Given all the samples of the sequence *x*(*n*),
a doubly filtered version of *x* that has zero-phase
distortion is possible.

For example, a 1-second duration signal sampled at 100 Hz, composed of two sinusoidal components at 3 Hz and 40 Hz, is

fs = 100; t = 0:1/fs:1; x = sin(2*pi*t*3)+.25*sin(2*pi*t*40);

Now create a 10-point averaging FIR filter, and filter `x` using
both `filter` and `filtfilt` for
comparison:

b = ones(1,10)/10; % 10 point averaging filter y = filtfilt(b,1,x); % Noncausal filtering yy = filter(b,1,x); % Normal filtering plot(t,x,t,y,'--',t,yy,':')

Both filtered versions eliminate the 40 Hz
sinusoid evident in the original, solid line. The plot also shows
how `filter` and `filtfilt` differ; the dashed (`filtfilt`)
line is in phase with the original 3 Hz sinusoid,
while the dotted (`filter`) line is delayed by about
five samples. Also, the amplitude of the dashed line is smaller due
to the magnitude squared effects of `filtfilt`.

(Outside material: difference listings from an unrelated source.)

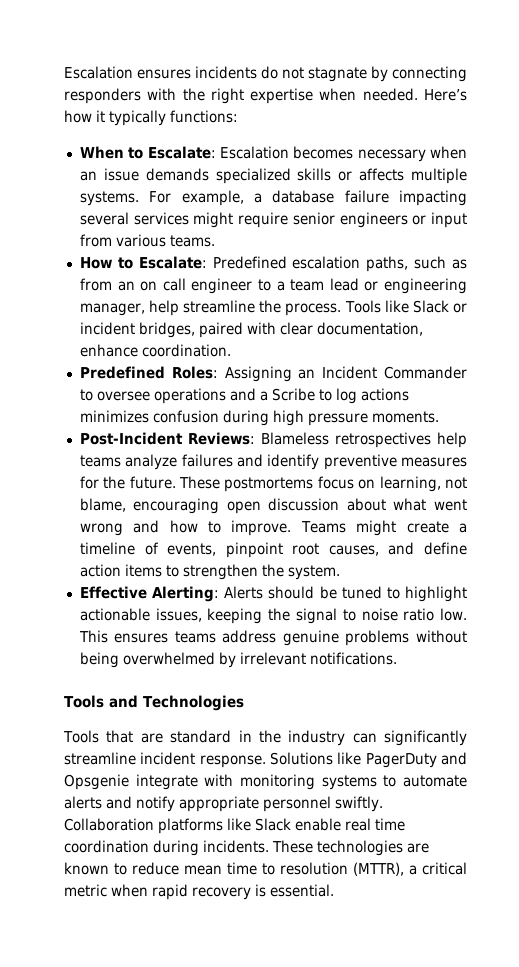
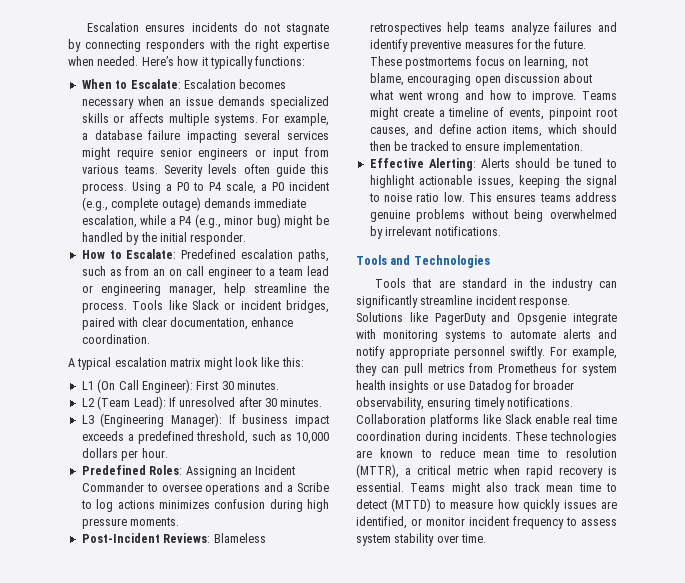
+ Severity levels often guide this process. Using a P0 to P4 scale, a P0 incident (e.g., complete outage) demands immediate escalation, while a P4 (e.g., minor bug) might be handled by the initial responder.
+ A typical escalation matrix might look like this:
+ L1 (On Call Engineer): First 30 minutes.
+ L2 (Team Lead): If unresolved after 30 minutes.
+ L3 (Engineering Manager): If business impact exceeds a predefined threshold, such as 10,000 dollars per hour.
- Teams might create a timeline of events, pinpoint root causes, and define action items to strengthen the system.
+ Teams might create a timeline of events, pinpoint root causes, and define action items, which should then be tracked to ensure implementation.
+ For example, they can pull metrics from Prometheus for system health insights or use Datadog for broader observability, ensuring timely notifications.
+ Teams might also track mean time to detect (MTTD) to measure how quickly issues are identified, or monitor incident frequency to assess system stability over time.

`filtfilt` reduces filter startup transients by carefully
choosing initial conditions, and by prepending onto the input sequence
a short, reflected piece of the input sequence. For best results,
make sure the sequence you are filtering has length at least three
times the filter order and tapers to zero on both edges.

Duality between the time domain and the frequency domain makes it possible to perform any operation in either domain. Usually one domain or the other is more convenient for a particular operation, but you can always accomplish a given operation in either domain.

To implement general IIR filtering in the frequency domain, multiply the discrete Fourier transform (DFT) of the input sequence with the quotient of the DFT of the filter:

n = length(x); y = ifft(fft(x).*fft(b,n)./fft(a,n));

This computes results that are identical to `filter`, but with different startup transients
(edge effects). For long
sequences, this computation is very inefficient because of the large
zero-padded FFT operations on the
filter coefficients, and because the FFT algorithm becomes less efficient
as the number of points `n` increases.

For FIR filters, however, it is possible to break longer sequences into shorter, computationally efficient FFT lengths. The function

y = fftfilt(b,x)

uses the overlap
add method to filter a long sequence with multiple medium-length FFTs.
Its output is equivalent to `filter(b,1,x)`.